▸ ASSIGNMENT: The answer should hold nothing but the lines from the one with "Sport-Top mit Raffung, schnelltrocknend: 25" through the end of the listing below, each exactly as written.

+===+

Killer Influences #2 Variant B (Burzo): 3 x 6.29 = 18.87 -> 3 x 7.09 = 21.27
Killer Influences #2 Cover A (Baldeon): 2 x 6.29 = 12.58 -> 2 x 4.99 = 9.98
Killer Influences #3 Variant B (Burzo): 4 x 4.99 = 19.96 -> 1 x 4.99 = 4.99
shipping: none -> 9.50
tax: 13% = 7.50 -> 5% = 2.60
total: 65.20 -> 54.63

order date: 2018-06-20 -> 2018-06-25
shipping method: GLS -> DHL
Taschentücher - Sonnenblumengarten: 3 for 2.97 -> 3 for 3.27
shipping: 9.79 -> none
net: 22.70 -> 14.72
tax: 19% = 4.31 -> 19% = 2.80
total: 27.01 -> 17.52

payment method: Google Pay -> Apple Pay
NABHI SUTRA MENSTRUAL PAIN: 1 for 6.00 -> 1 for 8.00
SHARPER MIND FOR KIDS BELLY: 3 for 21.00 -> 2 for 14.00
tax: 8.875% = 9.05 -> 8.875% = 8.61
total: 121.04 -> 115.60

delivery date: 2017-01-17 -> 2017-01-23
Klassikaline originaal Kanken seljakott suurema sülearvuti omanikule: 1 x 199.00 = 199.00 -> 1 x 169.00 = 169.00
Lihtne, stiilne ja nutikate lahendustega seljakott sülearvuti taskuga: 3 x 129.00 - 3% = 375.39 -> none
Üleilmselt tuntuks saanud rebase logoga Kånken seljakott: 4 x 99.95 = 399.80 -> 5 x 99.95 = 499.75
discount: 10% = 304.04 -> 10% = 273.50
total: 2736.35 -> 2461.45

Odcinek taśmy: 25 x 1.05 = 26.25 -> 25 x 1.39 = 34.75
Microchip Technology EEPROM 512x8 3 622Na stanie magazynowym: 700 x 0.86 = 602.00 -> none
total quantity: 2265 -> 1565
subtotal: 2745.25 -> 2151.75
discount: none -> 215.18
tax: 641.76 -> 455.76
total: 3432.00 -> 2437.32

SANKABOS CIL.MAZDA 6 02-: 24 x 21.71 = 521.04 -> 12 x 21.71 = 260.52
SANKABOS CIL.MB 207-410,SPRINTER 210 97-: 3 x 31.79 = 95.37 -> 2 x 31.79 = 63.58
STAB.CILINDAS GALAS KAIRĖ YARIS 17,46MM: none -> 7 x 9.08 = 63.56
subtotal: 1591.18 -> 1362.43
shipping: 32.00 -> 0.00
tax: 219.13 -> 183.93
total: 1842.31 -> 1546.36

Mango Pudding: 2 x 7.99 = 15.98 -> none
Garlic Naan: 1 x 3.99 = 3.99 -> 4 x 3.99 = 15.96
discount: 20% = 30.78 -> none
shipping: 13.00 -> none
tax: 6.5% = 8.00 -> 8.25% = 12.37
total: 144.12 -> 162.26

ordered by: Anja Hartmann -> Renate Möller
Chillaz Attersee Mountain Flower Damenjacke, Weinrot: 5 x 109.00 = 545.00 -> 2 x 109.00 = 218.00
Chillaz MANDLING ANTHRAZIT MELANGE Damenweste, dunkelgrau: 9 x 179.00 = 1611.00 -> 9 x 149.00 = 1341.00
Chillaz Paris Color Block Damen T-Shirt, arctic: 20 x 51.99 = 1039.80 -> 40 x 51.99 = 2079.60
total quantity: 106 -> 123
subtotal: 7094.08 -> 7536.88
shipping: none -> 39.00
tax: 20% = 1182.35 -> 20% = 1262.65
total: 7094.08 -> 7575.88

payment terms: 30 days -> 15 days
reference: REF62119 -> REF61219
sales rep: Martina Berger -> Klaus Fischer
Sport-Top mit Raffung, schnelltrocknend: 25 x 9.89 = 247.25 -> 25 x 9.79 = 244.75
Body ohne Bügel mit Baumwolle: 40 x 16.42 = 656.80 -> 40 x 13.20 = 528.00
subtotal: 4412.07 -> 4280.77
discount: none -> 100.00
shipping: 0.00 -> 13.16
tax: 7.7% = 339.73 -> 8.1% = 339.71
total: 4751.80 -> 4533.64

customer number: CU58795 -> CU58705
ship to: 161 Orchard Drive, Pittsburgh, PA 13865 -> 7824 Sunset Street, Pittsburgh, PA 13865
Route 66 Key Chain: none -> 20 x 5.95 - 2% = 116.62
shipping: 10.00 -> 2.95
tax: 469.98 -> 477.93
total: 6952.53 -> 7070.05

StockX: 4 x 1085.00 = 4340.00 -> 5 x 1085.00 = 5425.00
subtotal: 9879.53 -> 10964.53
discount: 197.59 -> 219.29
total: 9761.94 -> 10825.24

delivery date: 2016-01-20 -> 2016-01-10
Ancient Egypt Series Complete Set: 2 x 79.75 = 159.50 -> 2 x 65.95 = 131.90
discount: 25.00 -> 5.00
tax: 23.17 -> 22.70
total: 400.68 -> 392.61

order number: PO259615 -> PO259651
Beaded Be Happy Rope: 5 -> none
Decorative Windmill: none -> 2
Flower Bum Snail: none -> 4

+===+

▸ FINAL ANSWER:
Sport-Top mit Raffung, schnelltrocknend: 25 x 9.89 = 247.25 -> 25 x 9.79 = 244.75
Body ohne Bügel mit Baumwolle: 40 x 16.42 = 656.80 -> 40 x 13.20 = 528.00
subtotal: 4412.07 -> 4280.77
discount: none -> 100.00
shipping: 0.00 -> 13.16
tax: 7.7% = 339.73 -> 8.1% = 339.71
total: 4751.80 -> 4533.64

customer number: CU58795 -> CU58705
ship to: 161 Orchard Drive, Pittsburgh, PA 13865 -> 7824 Sunset Street, Pittsburgh, PA 13865
Route 66 Key Chain: none -> 20 x 5.95 - 2% = 116.62
shipping: 10.00 -> 2.95
tax: 469.98 -> 477.93
total: 6952.53 -> 7070.05

StockX: 4 x 1085.00 = 4340.00 -> 5 x 1085.00 = 5425.00
subtotal: 9879.53 -> 10964.53
discount: 197.59 -> 219.29
total: 9761.94 -> 10825.24

delivery date: 2016-01-20 -> 2016-01-10
Ancient Egypt Series Complete Set: 2 x 79.75 = 159.50 -> 2 x 65.95 = 131.90
discount: 25.00 -> 5.00
tax: 23.17 -> 22.70
total: 400.68 -> 392.61

order number: PO259615 -> PO259651
Beaded Be Happy Rope: 5 -> none
Decorative Windmill: none -> 2
Flower Bum Snail: none -> 4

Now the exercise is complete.